- Born: October 21, 1944 (age 81)
- Occupation: Politician

= Sacca Lafia =

Beninese politician

Sacca Lafia (born October 21, 1944) is a Beninese politician who has served in the government of Benin as Minister of the Interior since 2016. Previously he was Minister of Mines, Energy, and Water under President Yayi Boni, beginning in 2007. He is president of the Union for Democracy and National Solidarity (UDS), a political party.

==Life and career==
A veterinarian by training, Lafia was first elected to the National Assembly of Benin in the March 1999 parliamentary election, on which occasion he was one of four Star Alliance (Alliance Etoile) candidates to be elected. He was the UDS candidate in the March 2001 presidential election, receiving 1.20% of the vote and fifth place, and in the March 2003 parliamentary election he was one of three Star Alliance candidates elected to the National Assembly.
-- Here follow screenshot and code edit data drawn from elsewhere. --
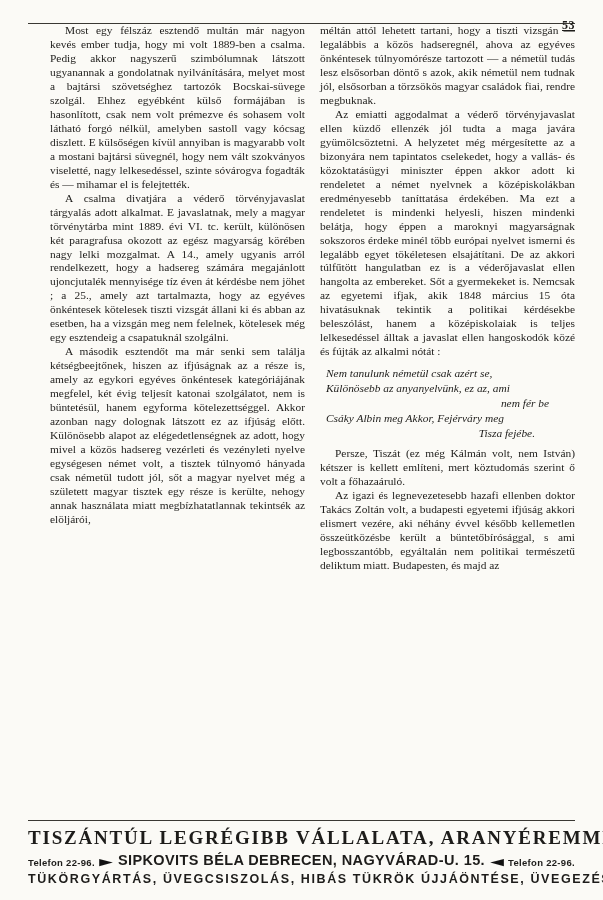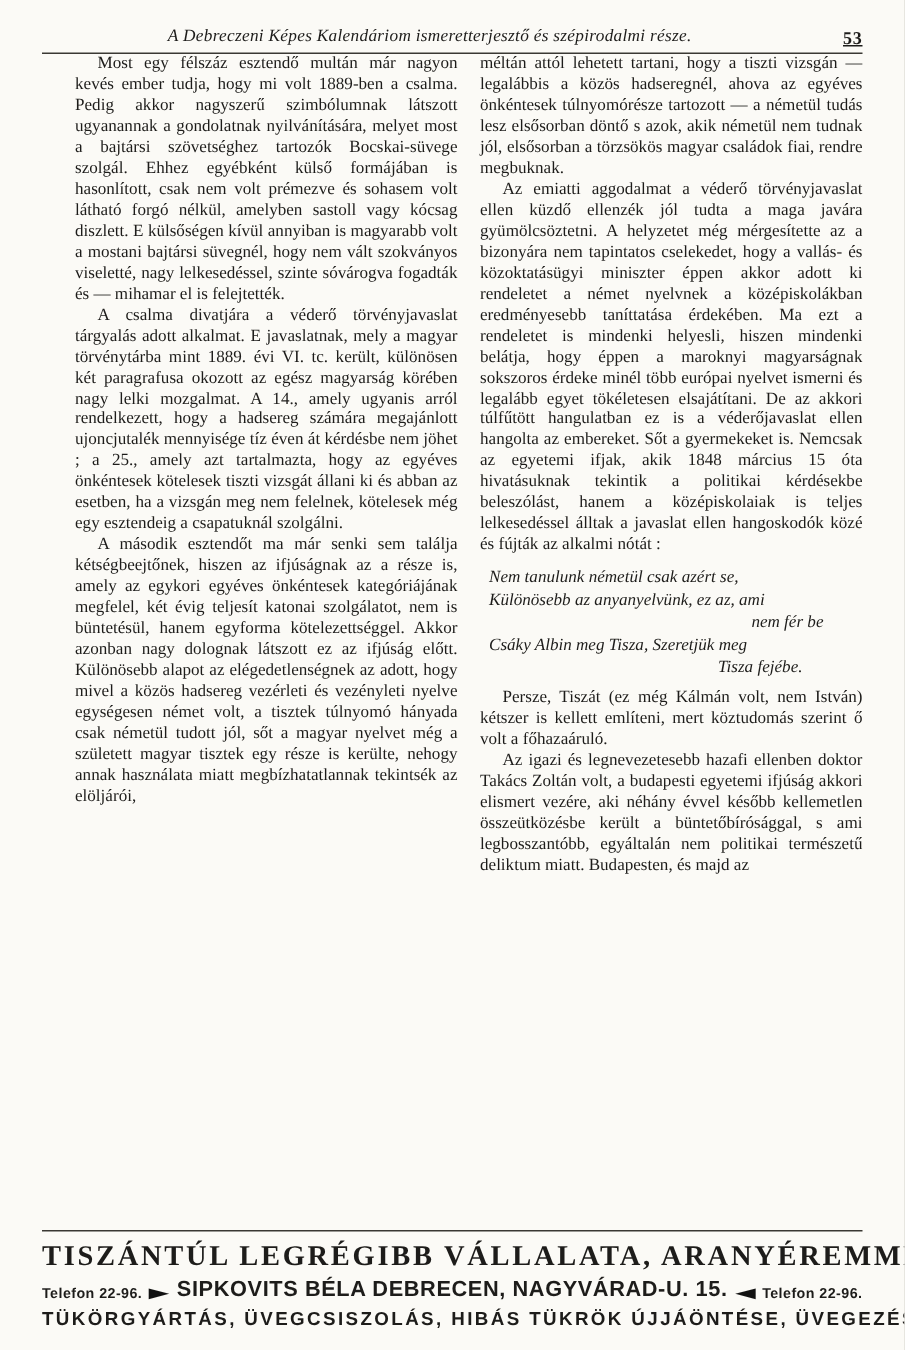--- a/index.html
+++ b/index.html
@@ -64,41 +64,40 @@
     text-align:center;font-weight:bold;font-size:12.5px;
     letter-spacing:1.6px;margin-top:4px;white-space:nowrap;
   }
 </style>
 </head>
 <body>
 
 <div class="page">
 
   <div class="header">
-    <span class="header-title">A Debreczeni Képes Kalendáriom ismeretterjesztő és szépirodalmi része.</span>
     <span class="page-number">53</span>
   </div>
 
 
   <div class="columns">
 
     <div class="col">
       <p>Most egy félszáz esztendő multán már nagyon kevés ember tudja, hogy mi volt 1889-ben a csalma. Pedig akkor nagyszerű szimbólumnak látszott ugyanannak a gondolatnak nyilvánítására, melyet most a bajtársi szövetséghez tartozók Bocskai-süvege szolgál. Ehhez egyébként külső formájában is hasonlított, csak nem volt prémezve és sohasem volt látható forgó nélkül, amelyben sastoll vagy kócsag diszlett. E külsőségen kívül annyiban is magyarabb volt a mostani bajtársi süvegnél, hogy nem vált szokványos viseletté, nagy lelkesedéssel, szinte sóvárogva fogadták és — mihamar el is felejtették.</p>
       <p>A csalma divatjára a véderő törvényjavaslat tárgyalás adott alkalmat. E javaslatnak, mely a magyar törvénytárba mint 1889. évi VI. tc. került, különösen két paragrafusa okozott az egész magyarság körében nagy lelki mozgalmat. A 14., amely ugyanis arról rendelkezett, hogy a hadsereg számára megajánlott ujoncjutalék mennyisége tíz éven át kérdésbe nem jöhet ; a 25., amely azt tartalmazta, hogy az egyéves önkéntesek kötelesek tiszti vizsgát állani ki és abban az esetben, ha a vizsgán meg nem felelnek, kötelesek még egy esztendeig a csapatuknál szolgálni.</p>
       <p>A második esztendőt ma már senki sem találja kétségbeejtőnek, hiszen az ifjúságnak az a része is, amely az egykori egyéves önkéntesek kategóriájának megfelel, két évig teljesít katonai szolgálatot, nem is büntetésül, hanem egyforma kötelezettséggel. Akkor azonban nagy dolognak látszott ez az ifjúság előtt. Különösebb alapot az elégedetlenségnek az adott, hogy mivel a közös hadsereg vezérleti és vezényleti nyelve egységesen német volt, a tisztek túlnyomó hányada csak németül tudott jól, sőt a magyar nyelvet még a született magyar tisztek egy része is kerülte, nehogy annak használata miatt megbízhatatlannak tekintsék az elöljárói,</p>
     </div>
 
     <div class="col">
       <p class="no-indent">méltán attól lehetett tartani, hogy a tiszti vizsgán — legalábbis a közös hadseregnél, ahova az egyéves önkéntesek túlnyomórésze tartozott — a németül tudás lesz elsősorban döntő s azok, akik németül nem tudnak jól, elsősorban a törzsökös magyar családok fiai, rendre megbuknak.</p>
       <p>Az emiatti aggodalmat a véderő törvényjavaslat ellen küzdő ellenzék jól tudta a maga javára gyümölcsöztetni. A helyzetet még mérgesítette az a bizonyára nem tapintatos cselekedet, hogy a vallás- és közoktatásügyi miniszter éppen akkor adott ki rendeletet a német nyelvnek a középiskolákban eredményesebb taníttatása érdekében. Ma ezt a rendeletet is mindenki helyesli, hiszen mindenki belátja, hogy éppen a maroknyi magyarságnak sokszoros érdeke minél több európai nyelvet ismerni és legalább egyet tökéletesen elsajátítani. De az akkori túlfűtött hangulatban ez is a véderőjavaslat ellen hangolta az embereket. Sőt a gyermekeket is. Nemcsak az egyetemi ifjak, akik 1848 március 15 óta hivatásuknak tekintik a politikai kérdésekbe beleszólást, hanem a középiskolaiak is teljes lelkesedéssel álltak a javaslat ellen hangoskodók közé és fújták az alkalmi nótát :</p>
       <div class="verse">
         <div class="vl">Nem tanulunk németül csak azért se,</div>
         <div class="vl">Különösebb az anyanyelvünk, ez az, ami</div>
         <div class="vl vr">nem fér be</div>
-        <div class="vl">Csáky Albin meg Tisza, Szeretjük meg</div>
+        <div class="vl">Csáky Albin meg Akkor, Fejérváry meg</div>
         <div class="vl vr vr2">Tisza fejébe.</div>
       </div>
       <p>Persze, Tiszát (ez még Kálmán volt, nem István) kétszer is kellett említeni, mert köztudomás szerint ő volt a főhazaáruló.</p>
       <p>Az igazi és legnevezetesebb hazafi ellenben doktor Takács Zoltán volt, a budapesti egyetemi ifjúság akkori elismert vezére, aki néhány évvel később kellemetlen összeütközésbe került a büntetőbírósággal, s ami legbosszantóbb, egyáltalán nem politikai természetű deliktum miatt. Budapesten, és majd az</p>
     </div>
 
   </div>
 
   <div class="ad">
     <div class="ad-line1">TISZÁNTÚL LEGRÉGIBB VÁLLALATA, ARANYÉREMMEL KITÜNTETVE</div>

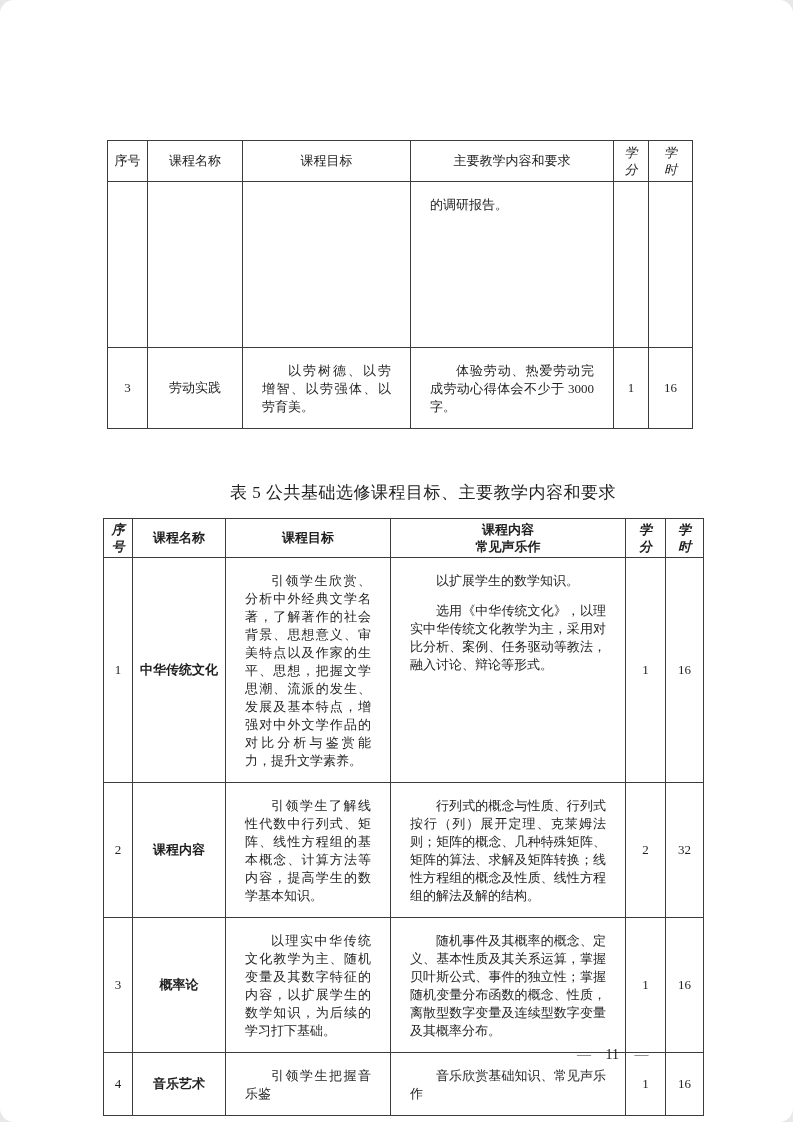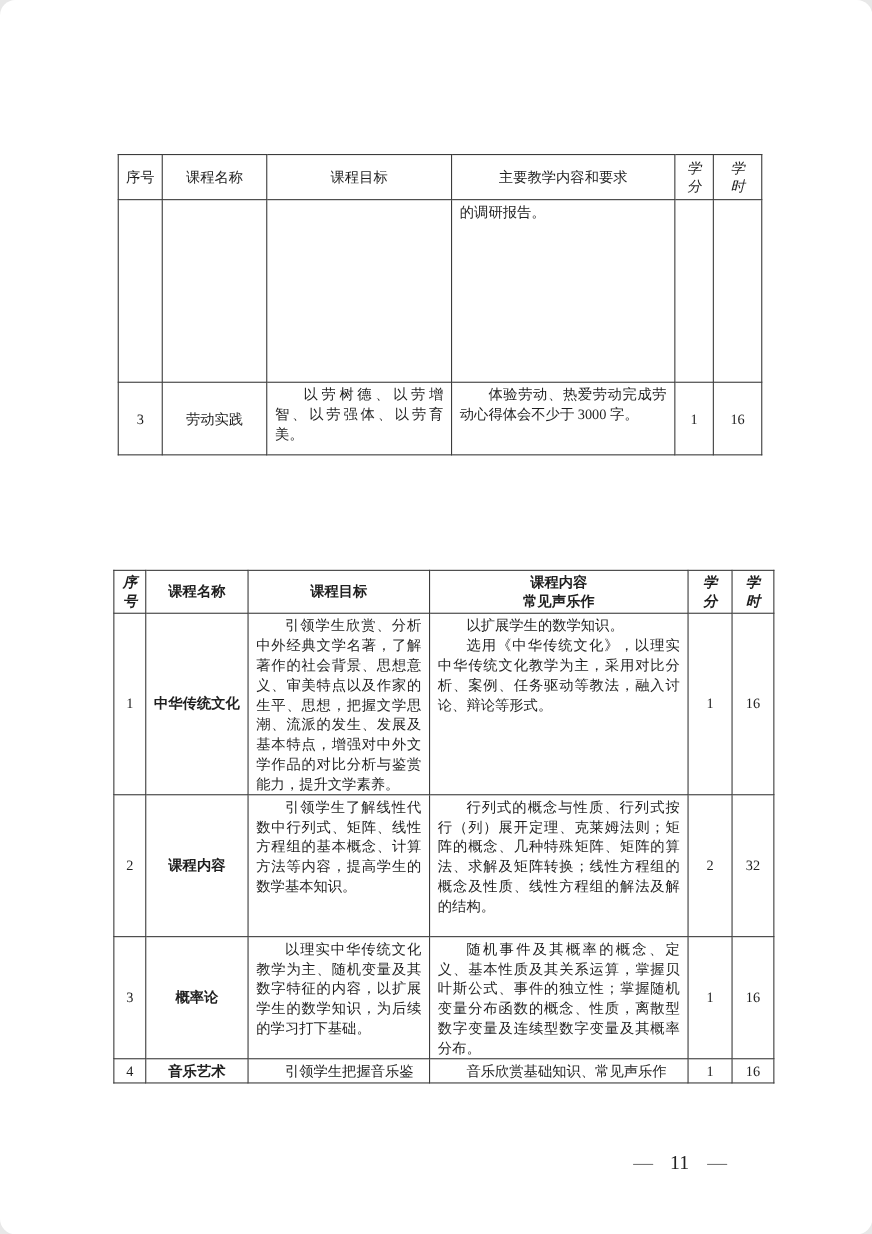--- a/index.html
+++ b/index.html
@@ -10,32 +10,32 @@
     color:#1f1f1f;
     border-radius:14px;
   }
   table { position:absolute; border-collapse:collapse; table-layout:fixed; }
   td {
     border:1px solid #3c3c3c; padding:0; overflow:hidden;
     font-size:13px; line-height:18px;
     text-align:center; vertical-align:middle;
   }
   td.txt { text-align:justify; vertical-align:top; padding:2px 7px 0 7px; }
-  td.txt p { margin:0; text-indent:2em; }
+  td.txt p { margin:12px; text-indent:2em; }
   td.txt p.noindent { text-indent:0; }
   .b { font-weight:bold; }
   .vert { width:1.05em; margin:0 auto; word-break:break-all; line-height:17px;font-style:italic; }
   .hdr2 div { line-height:17px; }
   .doc-title {
     position:absolute; top:481px; left:130px; width:586px;
     text-align:center; font-size:17px; letter-spacing:0.5px; white-space:nowrap;
   }
   .footer {
-    position:absolute; top:1047px; left:550px; width:110px;
-    text-align:right; font-size:18px; white-space:nowrap;
+    position:absolute; top:1047px; left:577px; width:110px;
+    text-align:left; font-size:14px; white-space:nowrap;
   }
   .footer .dash { color:#6a6a6a; letter-spacing:-1px; }
   .footer .num { color:#222; margin:0 12px; }
 </style>
 </head>
 <body>
 
 <div class="page">
 
   <table style="left:107px; top:140px; width:585px;">
@@ -78,20 +78,21 @@
           </td>
       <td class="txt">
             <p>体验劳动、热爱劳动完成劳动心得体会不少于 3000 字。</p>
           </td>
       <td><span>1</span></td>
       <td><span>16</span></td>
     </tr>
   </tbody>
     </table>
 
+  <div class="doc-title">表 5 公共基础选修课程目标、主要教学内容和要求</div>
 
   <table style="left:103px; top:518px; width:600px;">
     <colgroup>
       <col style="width:29px">
         <col style="width:93px">
         <col style="width:165px">
       <col style="width:235px">
         <col style="width:40px">
         <col style="width:38px">
     </colgroup>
In the March 2007 parliamentary election, Lafia was re-elected to the National Assembly as a candidate of the Cauris Forces for an Emerging Benin. He also served as first vice-president of the National Assembly.

In the government of President Yayi Boni named on June 17, 2007, Lafia was appointed as Minister of Mines, Energy, and Water.

In the April 2015 parliamentary election, he was re-elected to the National Assembly as a Sun Alliance candidate in the 8th constituency.

When Patrice Talon took office as President of Benin on 6 April 2016, he appointed Lafia as Minister of the Interior and Public Security.